Ci faccia qualche esempio?

Ad esempio, uno stracchino o una mozzarella leggermente colorati di giallo in superficie, o una fetta di prosciutto cotto dall’odore leggermente acido, possono essere ancora considerati cibo non nocivo. In questi casi, infatti, la modifica organolettica potrebbe essere sostenuta esclusivamente da lieviti, che moltiplicandosi sull’alimento ne cambiano aspetto e odore ma certamente non lo rendono nocivo. Il consiglio è di non buttare sempre e comunque gli alimenti che all’esame organolettico non sono “perfetti”, ma di usarli, previa cottura, come ingredienti per una frittata, in un pasticcio di uova o altro. Utilizzando il calore, come è noto, tutti i microrganismi vengono distrutti.

Per quanto riguarda, invece, frutta e verdura?

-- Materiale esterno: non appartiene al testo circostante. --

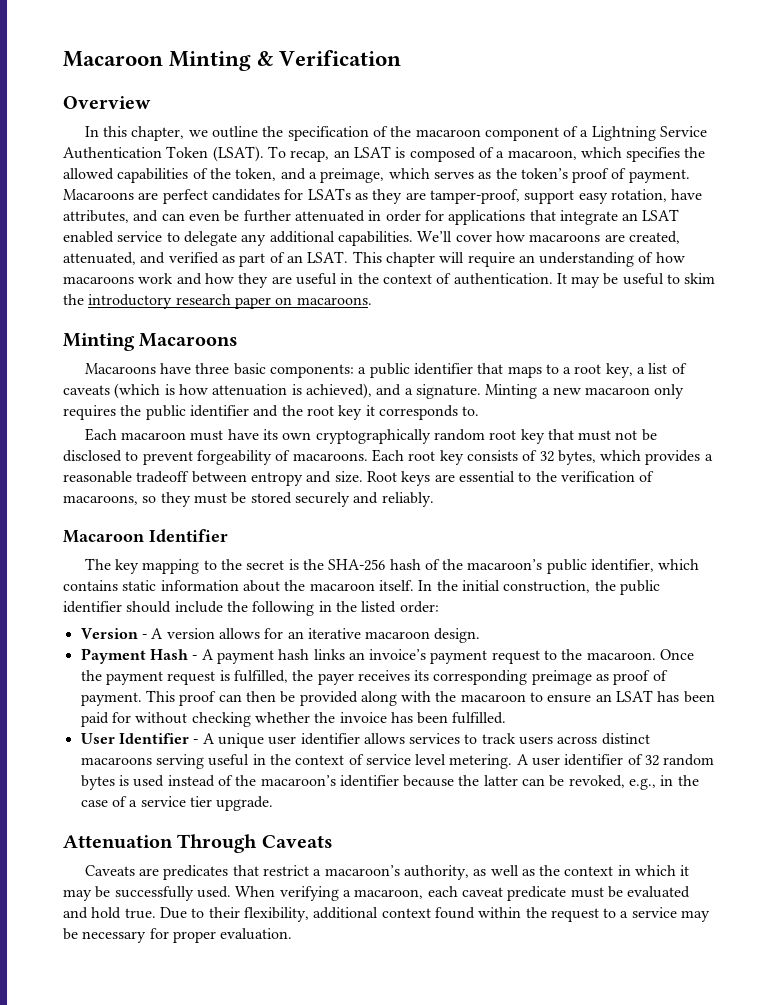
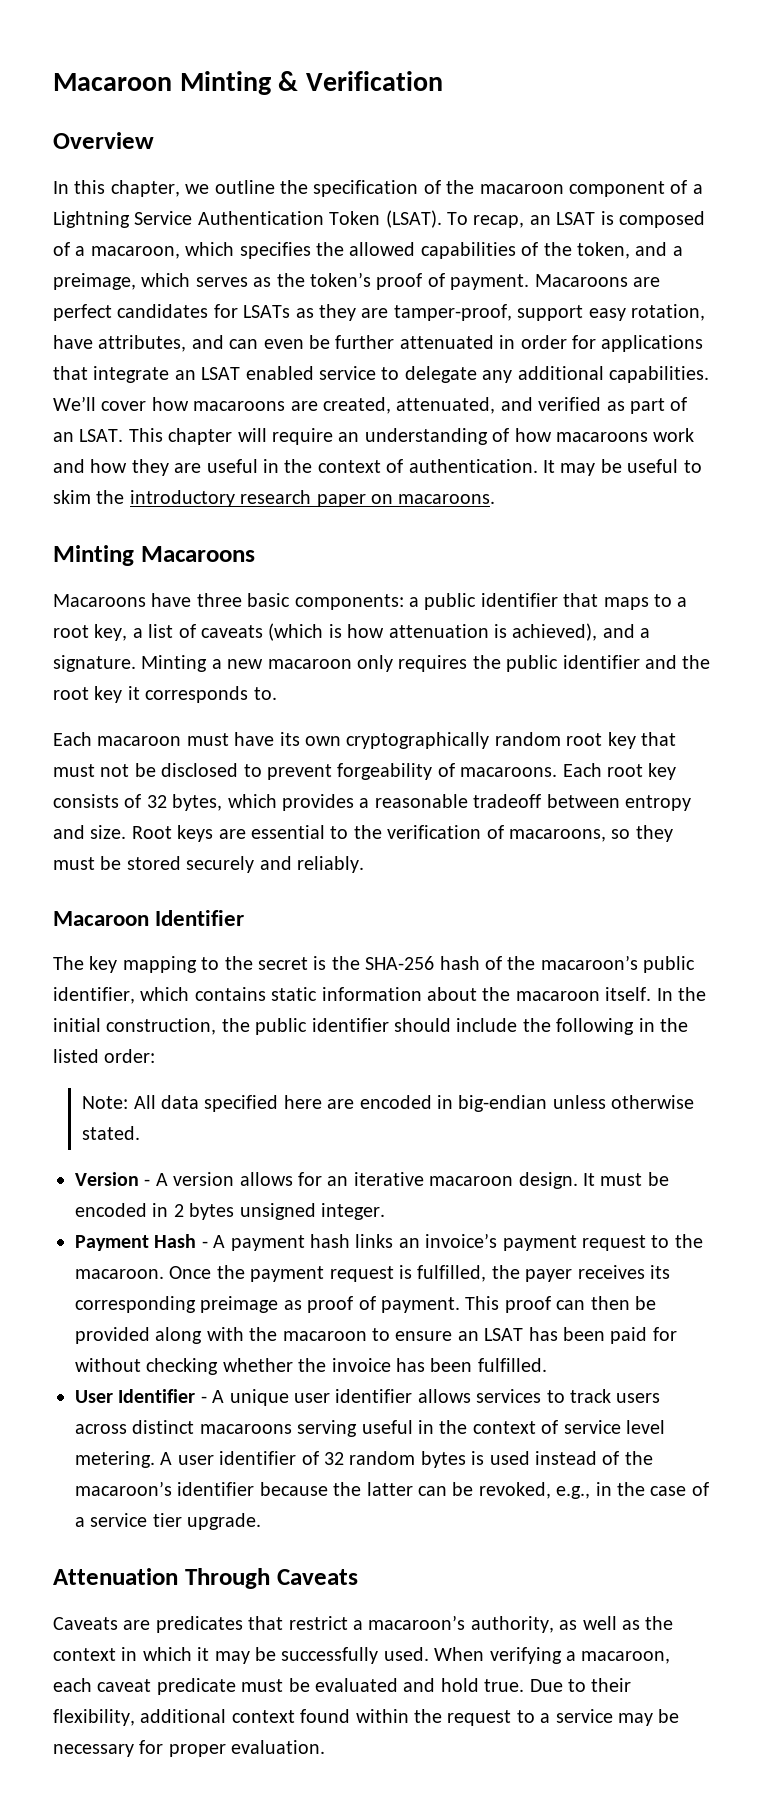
(439, 607) none -> [82,1095,695,1112] [82,1126,141,1140] // Note: All data specified here are encoded in big-endian unless otherwise stated.
(481, 635) none -> [582,1172,669,1186] [75,1203,385,1220] It must be encoded in 2 bytes unsigned integer.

Quando si trova in casa una mela anche solo leggermente raggrinzita o con un po’ di marciume, la si butta nella spazzatura. Una volta si sprecava meno: ad esempio, le mele un po’ ammaccate, grinzose che non hanno più sicuramente un bel aspetto, possono essere toelettate, tagliate e cotte con un po’ di miele e cannella, divenendo così un ottimo dessert. Non ci rendiamo conto di quanto sia importante recuperare ciò ci sembra “passato” o utilizzare-riutilizzare gli avanzi. In televisione assistiamo a trasmissioni in cui vengono presentati piatti eccezionali preparati da chef stellati, ma raramente si parla del recupero e dell’avanzo. Un consiglio che vorrei dare agli chef è di rispolverare e condividere con gli spettatori qualche ricetta del recupero per non buttare il pane avanzato, oppure per utilizzare un pezzo di salume “dimenticato” in un angolo del frigorifero.

Come si leggono correttamente le etichette?

Attualmente in commercio in Italia c’è solo il latte pastorizzato che ha come indicazione per il consumatore  una data di scadenza perentoria, ossia “da consumarsi entro”. Tutti gli altri alimenti possono presentarsi al consumatore con la formula “da consumarsi preferibilmente entro”. In questi casi se si consuma il prodotto qualche giorno dopo la data consigliata, non necessariamente dobbiamo pensare che potremmo intossicarci, sempre se il prodotto è stato conservato secondo le modalità indicate dall’azienda produttrice. Più semplicemente, dopo la data indicata, il prodotto potrà aver perso alcune proprietà organolettiche originarie. Sui formaggi stagionati, spesso tenuti in frigorifero, possono svilupparsi le muffe. Pochi sanno però che queste muffe molte volte si formano per le condizioni igieniche del frigorifero. Il consiglio è di pulirlo almeno una volta a settimana con un detergente e disinfettante a base di cloro, badando soprattutto alla pulizia delle guarnizioni di gomma dello sportello. È qui che si annidano maggiormente le spore fungine che possono poi contaminare le derrate alimentari che conserviamo in frigorifero. Non dimentichiamoci che la parte ammuffita di un formaggio, solitamente la crosta, può essere eliminata senza buttare tutto il resto.

Per ciò che concerne, infine, gli alimenti recuperati da destinare agli animali?

L’alimentazione degli animali da reddito in Italia è garantita da controlli ufficiali molto severi e da piani di monitoraggio regionali e nazionali. I prodotti alimentari cui fa riferimento la legge riguardano le eccedenze alimentari non idonee al consumo umano, che possono essere cedute per il sostegno vitale di animali: si tratta quasi esclusivamente di alimenti di origine animale, che dopo idoneo trattamento termico – quasi sempre una sterilizzazione – diventano alimento per animali da affezione.